Пока Яра говорила, Кавалерия внимательно вглядывалась в нее, точно ожидая чего-то. Хотелось бы Яре понять, чего.
– Я перестаю быть шныром. Я уже почти не шныр, а так… непонятно кто… – договорила она.
Кавалерия успокоенно кивнула. Яре показалось, что Кавалерия обрадовалась.
– Хорошо, что ты это сказала. Очень хорошо! – сказала она с облегчением.
– Почему? – не поняла Яра.
– Несколько раз за два десятилетия случалось, что люди вылетали из ШНыра за сущие, как нам казалось с Кузепычем, мелочи. Даже не за закладки. Ограда переставала впускать их, а через какое-то время умирала и пчела. И мы ничего не могли поделать. Но всех их отличало общее качество. Все они считали, что достойны быть шнырами и имеют большие заслуги.
Яра что-то промычала.
– Ты… не приносила в ШНыр ничего… постороннего? Никакого предмета? Артефакта? Хотя бы какой-то мелочи? – внезапно спросила Кавалерия.
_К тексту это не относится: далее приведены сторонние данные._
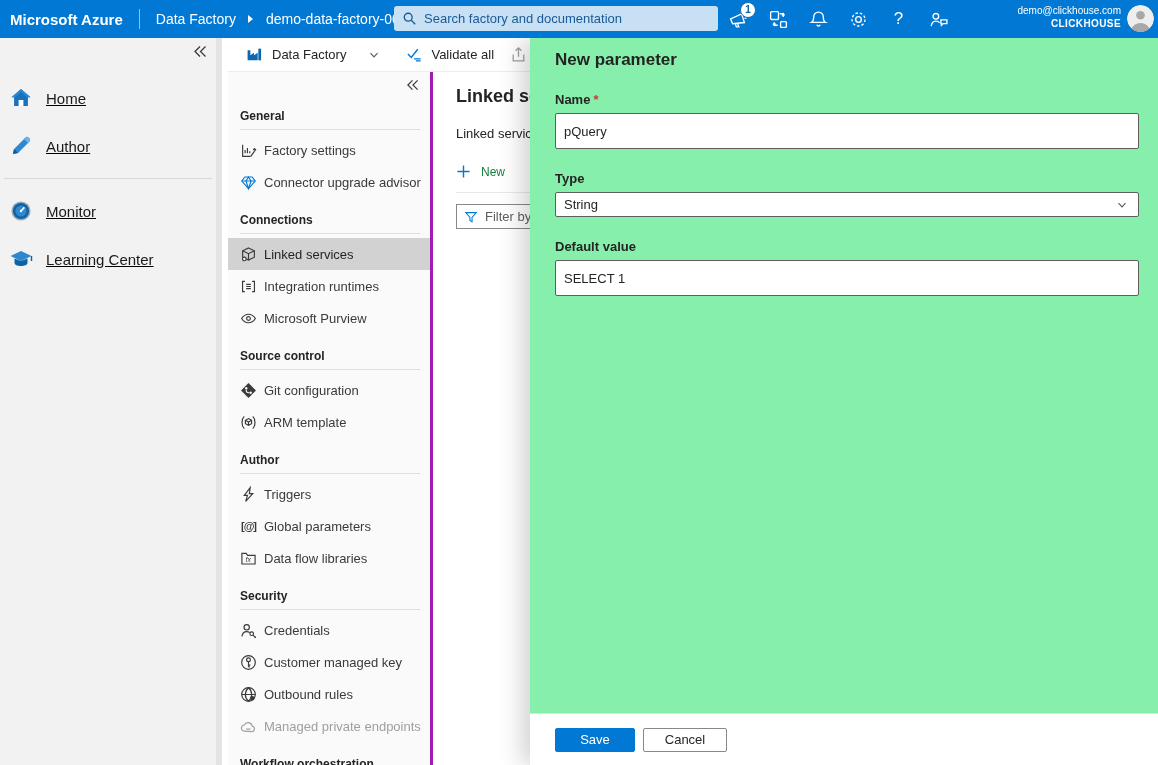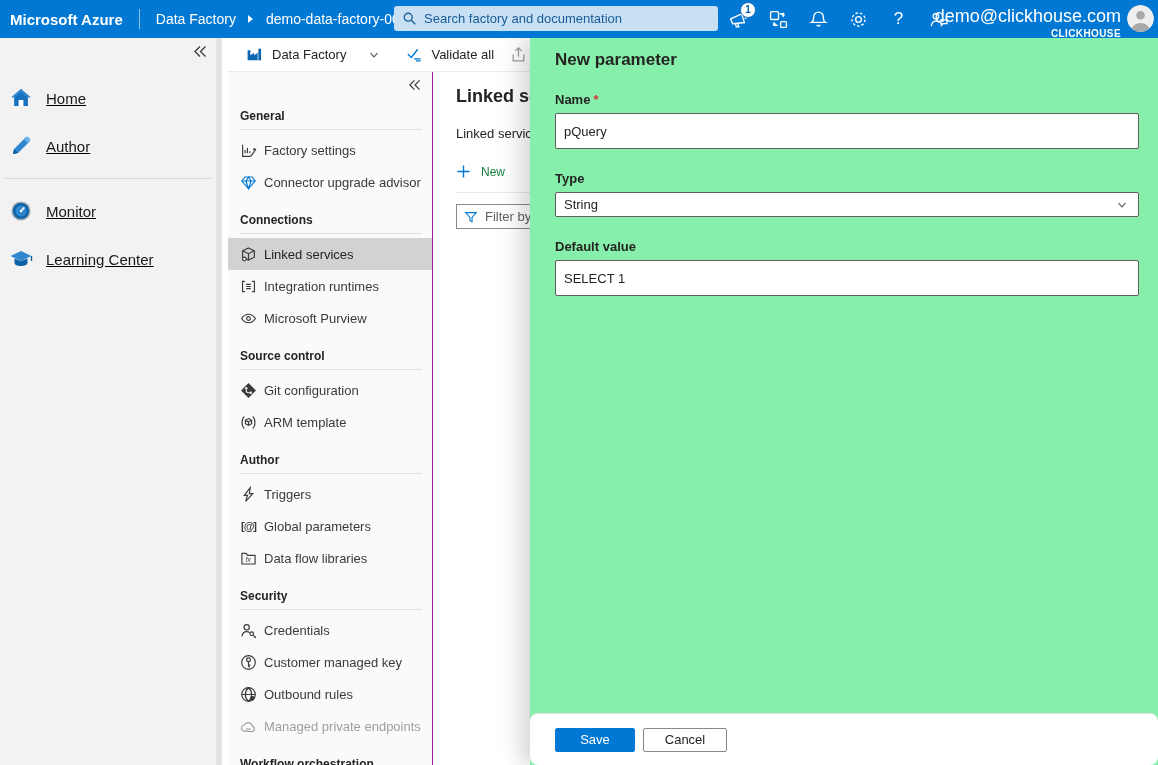"demo@clickhouse.com" .account-email { font-size: 18px -> 10px }
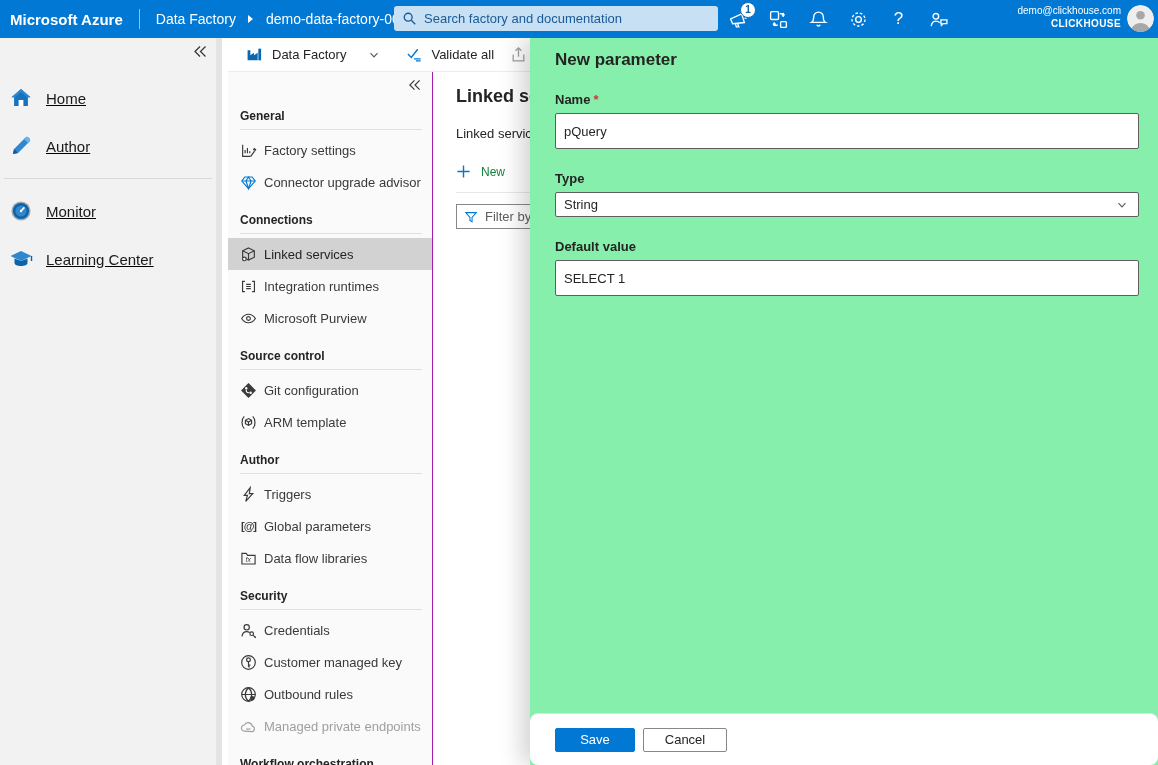"General" .managenav { border-right: 1px solid #a21caf -> 3px solid #a21caf }
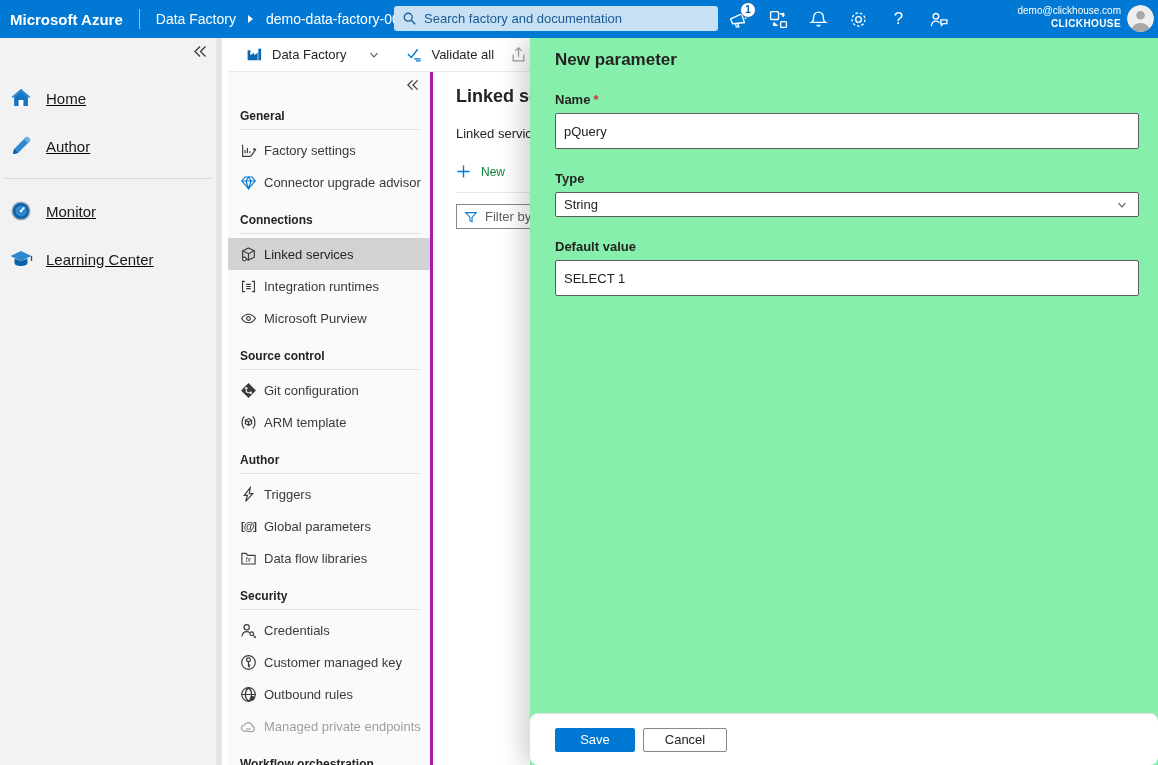"Save" .panel-footer { border-radius: 8px -> none }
Яра молчала, чувствуя, что если издаст хоть звук, то выдаст себя. Но и молчанием тоже выдаст. Откуда Кавалерия знает? Или только догадывается? Так и стояла точно истуканчик, ощущая свою полную беспомощность.
– В любом случае, – продолжала Кавалерия, глядя не на Яру, а на фиолетовые тучи, – даже если такой предмет и был пронесен кем-то, искать его я не собираюсь. Ограда пропустила его. А значит, мне, Кузепычу и Меркурию глупо быть мудрее древней защиты ШНыра. Как показывает практика, мы ошибаемся, а ограда нет.
– То есть что? Он может ее оставить? – не поверила Яра.
Кавалерия вздрогнула косичкой.
– Получается, что да. Непосредственно ШНыру эта вещь не повредит, но может повредить самому человеку. Законом не запрещается есть штукатурку. Но – не хочу навязывать свой взгляд на вещи! – те, кто регулярно ее ест, редко живут долго и счастливо.
Возникла неловкая пауза, прерываемая только скрипом снега. Яра переминалась на месте – скорее от волнения, чем потому, что мерзла.
– Как твоя пчела? Видела ее? – спросила Кавалерия.